By Nick Pelling

If you wander into the wonderful world of the Kino Teatr you will, doubtless, find yourself looking at Russell Baker’s intriguing snowscapes. Russell, along with his wife Olga, are the creative brains behind the Kino Arts centre. But it is also worth remembering that Russell is, first and foremost, an artist. He has built a reputation – both as a printmaker and painter – working in what might be called the debateable lands where the abstract and the representative overlap. But what will strike you is that his snowy vistas are distinctly unpeopled. Almost eerily so. And so, it came as some surprise to see that, upstairs in Kino, he is exhibiting a collection of intimate, small portraits of local characters. Why would he make such a painterly U-turn? I decided to ask him, over a cappuccino.

 “It has something to do with changing the pathway,” he suggested. I understand this to mean a kind of radical reset. A self-imposed challenge that forces a new kind of way of thinking. But as Russell says, “this is not entirely new, I have always loved portraits. They are a great challenge.” 

LEFT: Ray RIGHT: Rebecca

But what precisely is the challenge? “It is a struggle for connection with an individual.” Intriguingly, Baker feels that the brief encounter with a trusting sitter has to be emotionally absorbed before reaching for the medium of paint. After that meditative moment, Baker works very quickly, as if trying to capture a fleeting essence of each unique human being. This method gives his brushwork great energy.      

Each of his painted faces certainly does look out at you in differing ways. The portrait ‘Ray’, for example, eyes you with a certain sceptical and almost hostile attitude whilst ‘Rebecca’ is amused but delicately there and not there. All of Baker’s faces come and go in unique moments but the same deftness of subtle colour and line does create an overall stylistic cohesiveness. We are clearly in a distinct world. 

Snowscape

Parlour’s coffee is very good and that seems to help our discussions. Baker advances the idea that painting is an exploration that works both ways: looking outward at the subject and inward to tap into an emotional charge. But, this two-way channel is not something unique to portraiture. Indeed, he can see the interconnection between the human and the  Siberian.Both have something to do with trying to recover a sensation. 

He muses about his childhood feelings derived from being in the landscape of his youth around the Lake District. “I remember the enormity and the sense of being overwhelmed by scale.” Russell was a keen fell runner and remembers the way the landscape could suddenly shift its mood – “a fog can drop in and quickly the familiar becomes the strange.” At those moments, he “realised it wasn’t so much the running as the encounter that drew me.” It suggested a weird parallel with the process of portraiture. 

Chatting to Russell certainly made me think about portraiture.

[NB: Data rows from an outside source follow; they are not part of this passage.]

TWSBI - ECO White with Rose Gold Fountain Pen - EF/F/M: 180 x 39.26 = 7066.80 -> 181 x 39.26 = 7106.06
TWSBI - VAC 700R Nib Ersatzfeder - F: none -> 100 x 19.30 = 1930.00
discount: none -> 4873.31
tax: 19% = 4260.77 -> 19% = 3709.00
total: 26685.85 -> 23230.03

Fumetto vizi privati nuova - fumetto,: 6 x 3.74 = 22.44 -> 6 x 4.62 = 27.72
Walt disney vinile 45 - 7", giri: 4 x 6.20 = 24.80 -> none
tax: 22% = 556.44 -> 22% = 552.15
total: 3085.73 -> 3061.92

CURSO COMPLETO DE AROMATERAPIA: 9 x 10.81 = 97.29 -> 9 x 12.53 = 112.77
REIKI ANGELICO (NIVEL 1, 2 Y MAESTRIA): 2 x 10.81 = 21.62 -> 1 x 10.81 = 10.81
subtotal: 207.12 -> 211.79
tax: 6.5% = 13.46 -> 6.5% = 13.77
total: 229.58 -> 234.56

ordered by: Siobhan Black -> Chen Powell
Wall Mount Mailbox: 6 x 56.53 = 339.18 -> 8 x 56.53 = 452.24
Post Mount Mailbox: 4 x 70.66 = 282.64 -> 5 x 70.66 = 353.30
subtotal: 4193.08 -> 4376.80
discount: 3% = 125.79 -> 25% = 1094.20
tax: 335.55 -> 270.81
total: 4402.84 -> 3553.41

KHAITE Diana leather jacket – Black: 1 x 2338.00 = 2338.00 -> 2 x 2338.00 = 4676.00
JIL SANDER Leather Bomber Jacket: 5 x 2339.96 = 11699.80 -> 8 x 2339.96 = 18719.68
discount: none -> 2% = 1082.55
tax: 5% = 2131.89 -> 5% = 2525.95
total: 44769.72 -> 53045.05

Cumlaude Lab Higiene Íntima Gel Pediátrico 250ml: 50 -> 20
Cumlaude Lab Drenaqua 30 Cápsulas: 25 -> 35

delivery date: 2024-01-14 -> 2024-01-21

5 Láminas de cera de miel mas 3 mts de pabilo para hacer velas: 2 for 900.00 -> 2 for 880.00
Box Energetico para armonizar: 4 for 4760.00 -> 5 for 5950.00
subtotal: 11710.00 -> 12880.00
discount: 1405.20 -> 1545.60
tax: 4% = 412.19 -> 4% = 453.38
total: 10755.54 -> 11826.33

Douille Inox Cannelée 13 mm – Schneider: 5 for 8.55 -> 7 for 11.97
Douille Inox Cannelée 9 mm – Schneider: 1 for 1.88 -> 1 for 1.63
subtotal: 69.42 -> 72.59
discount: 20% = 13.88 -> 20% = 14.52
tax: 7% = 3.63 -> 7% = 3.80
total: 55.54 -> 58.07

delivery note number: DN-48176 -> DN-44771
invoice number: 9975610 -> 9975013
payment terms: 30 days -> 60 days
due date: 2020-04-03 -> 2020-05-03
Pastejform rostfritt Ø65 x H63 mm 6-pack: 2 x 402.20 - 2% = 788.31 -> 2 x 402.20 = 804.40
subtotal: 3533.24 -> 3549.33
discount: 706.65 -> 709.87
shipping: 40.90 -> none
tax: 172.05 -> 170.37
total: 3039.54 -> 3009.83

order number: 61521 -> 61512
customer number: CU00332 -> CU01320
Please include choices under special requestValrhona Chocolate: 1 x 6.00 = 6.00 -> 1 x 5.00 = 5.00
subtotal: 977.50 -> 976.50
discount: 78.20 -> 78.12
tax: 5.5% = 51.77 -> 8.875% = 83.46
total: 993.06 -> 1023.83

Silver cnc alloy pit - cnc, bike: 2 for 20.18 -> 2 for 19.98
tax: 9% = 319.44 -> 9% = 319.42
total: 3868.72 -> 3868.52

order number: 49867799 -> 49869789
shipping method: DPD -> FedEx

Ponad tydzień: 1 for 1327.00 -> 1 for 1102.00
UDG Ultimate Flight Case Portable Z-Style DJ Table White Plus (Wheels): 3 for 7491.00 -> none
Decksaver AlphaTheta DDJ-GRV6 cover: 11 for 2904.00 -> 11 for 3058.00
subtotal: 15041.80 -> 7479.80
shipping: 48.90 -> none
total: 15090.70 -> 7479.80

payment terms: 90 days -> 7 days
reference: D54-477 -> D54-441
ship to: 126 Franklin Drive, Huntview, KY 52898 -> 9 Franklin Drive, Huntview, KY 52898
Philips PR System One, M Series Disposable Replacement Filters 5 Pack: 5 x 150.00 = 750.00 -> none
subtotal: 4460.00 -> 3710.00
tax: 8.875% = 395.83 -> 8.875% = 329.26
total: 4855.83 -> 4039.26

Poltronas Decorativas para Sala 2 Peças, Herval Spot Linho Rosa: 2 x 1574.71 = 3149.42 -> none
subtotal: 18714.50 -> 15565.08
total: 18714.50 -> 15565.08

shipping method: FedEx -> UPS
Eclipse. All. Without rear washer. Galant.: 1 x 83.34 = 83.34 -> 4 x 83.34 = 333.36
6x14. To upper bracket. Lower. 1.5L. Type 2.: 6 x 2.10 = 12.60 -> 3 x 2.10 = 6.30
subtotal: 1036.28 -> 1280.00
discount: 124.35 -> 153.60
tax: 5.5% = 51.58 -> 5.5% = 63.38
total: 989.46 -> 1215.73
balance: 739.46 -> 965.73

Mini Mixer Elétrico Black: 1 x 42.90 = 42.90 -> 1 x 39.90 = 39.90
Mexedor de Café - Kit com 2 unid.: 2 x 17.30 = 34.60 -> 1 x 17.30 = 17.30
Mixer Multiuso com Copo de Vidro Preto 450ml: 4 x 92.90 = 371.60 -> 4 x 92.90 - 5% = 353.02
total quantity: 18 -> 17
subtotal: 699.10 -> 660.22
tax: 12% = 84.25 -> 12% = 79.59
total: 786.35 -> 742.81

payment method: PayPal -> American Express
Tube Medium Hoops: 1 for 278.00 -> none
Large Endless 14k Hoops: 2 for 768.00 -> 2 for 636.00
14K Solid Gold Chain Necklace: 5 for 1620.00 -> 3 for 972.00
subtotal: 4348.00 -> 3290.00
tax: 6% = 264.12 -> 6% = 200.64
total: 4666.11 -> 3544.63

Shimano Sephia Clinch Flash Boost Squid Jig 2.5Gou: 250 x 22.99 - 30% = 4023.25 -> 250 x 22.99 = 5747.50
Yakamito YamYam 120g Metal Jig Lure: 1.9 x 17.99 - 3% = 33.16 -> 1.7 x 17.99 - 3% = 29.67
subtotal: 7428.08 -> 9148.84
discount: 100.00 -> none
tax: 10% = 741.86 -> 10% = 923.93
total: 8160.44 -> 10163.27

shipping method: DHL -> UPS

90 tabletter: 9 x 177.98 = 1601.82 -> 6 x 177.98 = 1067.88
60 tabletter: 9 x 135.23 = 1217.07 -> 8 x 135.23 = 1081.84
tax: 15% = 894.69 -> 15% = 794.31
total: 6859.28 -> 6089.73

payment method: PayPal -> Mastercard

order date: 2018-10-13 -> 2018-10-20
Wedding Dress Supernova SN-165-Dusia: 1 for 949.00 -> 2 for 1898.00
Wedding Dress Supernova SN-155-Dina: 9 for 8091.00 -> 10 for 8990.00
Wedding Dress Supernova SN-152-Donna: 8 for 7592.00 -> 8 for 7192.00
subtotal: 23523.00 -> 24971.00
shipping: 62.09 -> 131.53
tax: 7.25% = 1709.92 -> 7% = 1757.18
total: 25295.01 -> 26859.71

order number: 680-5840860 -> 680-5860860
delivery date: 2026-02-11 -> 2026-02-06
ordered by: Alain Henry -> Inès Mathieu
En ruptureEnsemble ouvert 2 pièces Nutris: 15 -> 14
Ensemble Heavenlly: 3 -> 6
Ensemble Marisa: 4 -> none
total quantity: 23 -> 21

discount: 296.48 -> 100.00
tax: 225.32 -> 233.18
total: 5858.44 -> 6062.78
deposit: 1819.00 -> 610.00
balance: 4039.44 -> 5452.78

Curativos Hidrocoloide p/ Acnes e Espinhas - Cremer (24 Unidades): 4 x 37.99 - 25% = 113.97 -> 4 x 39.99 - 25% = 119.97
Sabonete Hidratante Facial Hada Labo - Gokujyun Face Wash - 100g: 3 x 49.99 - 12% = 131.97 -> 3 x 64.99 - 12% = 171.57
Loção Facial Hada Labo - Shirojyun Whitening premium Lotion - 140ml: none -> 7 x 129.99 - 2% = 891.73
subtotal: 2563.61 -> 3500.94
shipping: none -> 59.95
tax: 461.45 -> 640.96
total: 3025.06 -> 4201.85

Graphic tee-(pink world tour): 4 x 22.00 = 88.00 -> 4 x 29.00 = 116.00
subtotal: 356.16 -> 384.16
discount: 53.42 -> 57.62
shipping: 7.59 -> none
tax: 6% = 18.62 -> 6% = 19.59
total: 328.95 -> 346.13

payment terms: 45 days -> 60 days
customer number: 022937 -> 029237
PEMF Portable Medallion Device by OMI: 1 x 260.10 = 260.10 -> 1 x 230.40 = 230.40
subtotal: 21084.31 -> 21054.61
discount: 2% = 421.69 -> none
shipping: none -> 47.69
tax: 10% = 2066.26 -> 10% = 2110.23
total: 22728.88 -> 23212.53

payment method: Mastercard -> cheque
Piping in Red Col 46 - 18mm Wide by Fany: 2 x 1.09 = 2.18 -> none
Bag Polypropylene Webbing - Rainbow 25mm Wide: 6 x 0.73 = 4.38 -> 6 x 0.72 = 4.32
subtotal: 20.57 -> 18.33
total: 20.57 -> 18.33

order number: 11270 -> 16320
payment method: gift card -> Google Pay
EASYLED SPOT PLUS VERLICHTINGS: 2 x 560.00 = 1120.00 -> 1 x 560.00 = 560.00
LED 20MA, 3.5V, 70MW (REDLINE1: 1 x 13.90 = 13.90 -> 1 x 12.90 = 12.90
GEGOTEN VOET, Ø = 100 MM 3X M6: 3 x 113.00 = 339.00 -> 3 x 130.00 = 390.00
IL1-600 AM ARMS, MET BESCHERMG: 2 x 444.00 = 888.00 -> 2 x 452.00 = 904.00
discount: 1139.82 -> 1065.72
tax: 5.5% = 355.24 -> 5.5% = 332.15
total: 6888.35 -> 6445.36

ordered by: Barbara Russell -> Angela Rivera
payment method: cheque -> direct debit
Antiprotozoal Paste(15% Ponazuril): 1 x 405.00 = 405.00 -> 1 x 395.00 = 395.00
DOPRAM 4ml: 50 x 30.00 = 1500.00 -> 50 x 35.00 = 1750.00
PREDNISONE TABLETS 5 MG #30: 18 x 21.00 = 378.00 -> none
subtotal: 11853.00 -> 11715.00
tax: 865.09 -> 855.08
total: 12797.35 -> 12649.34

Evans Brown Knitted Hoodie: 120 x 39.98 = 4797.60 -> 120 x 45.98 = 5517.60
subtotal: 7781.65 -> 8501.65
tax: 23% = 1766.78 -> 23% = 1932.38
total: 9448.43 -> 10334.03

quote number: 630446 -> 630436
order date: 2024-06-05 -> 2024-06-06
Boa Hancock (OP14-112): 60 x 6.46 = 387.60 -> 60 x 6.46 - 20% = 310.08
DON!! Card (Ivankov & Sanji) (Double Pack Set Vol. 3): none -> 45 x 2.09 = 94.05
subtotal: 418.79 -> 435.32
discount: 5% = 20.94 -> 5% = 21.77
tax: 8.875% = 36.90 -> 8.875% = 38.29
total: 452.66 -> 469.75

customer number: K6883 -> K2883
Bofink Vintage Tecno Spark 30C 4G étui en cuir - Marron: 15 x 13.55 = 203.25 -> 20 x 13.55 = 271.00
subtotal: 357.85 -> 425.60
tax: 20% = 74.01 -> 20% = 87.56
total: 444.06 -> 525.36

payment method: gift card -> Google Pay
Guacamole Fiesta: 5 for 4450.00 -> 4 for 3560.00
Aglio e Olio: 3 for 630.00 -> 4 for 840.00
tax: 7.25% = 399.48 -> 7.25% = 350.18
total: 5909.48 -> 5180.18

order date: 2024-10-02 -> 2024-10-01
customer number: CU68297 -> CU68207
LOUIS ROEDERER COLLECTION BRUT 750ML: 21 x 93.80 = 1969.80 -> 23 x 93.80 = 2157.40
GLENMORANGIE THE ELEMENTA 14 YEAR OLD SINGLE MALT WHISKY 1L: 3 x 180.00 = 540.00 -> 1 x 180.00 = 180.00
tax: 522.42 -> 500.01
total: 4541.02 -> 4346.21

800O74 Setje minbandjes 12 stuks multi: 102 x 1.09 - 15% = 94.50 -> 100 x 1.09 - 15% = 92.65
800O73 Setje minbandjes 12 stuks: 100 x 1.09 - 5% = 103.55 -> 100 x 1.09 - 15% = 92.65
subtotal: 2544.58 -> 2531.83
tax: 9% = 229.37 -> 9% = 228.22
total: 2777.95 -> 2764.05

In fact, he made me think that the notion that art should just speak for itself is a bit wilfully dim. Art and talking about art are necessarily intertwined. But Russell is not only a sensitive artist; he is a busy manager of the arts centre. Olga and Russell are devoted to providing their unique arts venue for the people of Hastings. I looked across at the pictures again. If paintings really could speak for themselves, I think they would just say, “thanks Russell.” And I would, of course add, thanks Olga, too!

Baker’s remarkable paintings are on show upstairs at the Kino Teatr in Norman Road.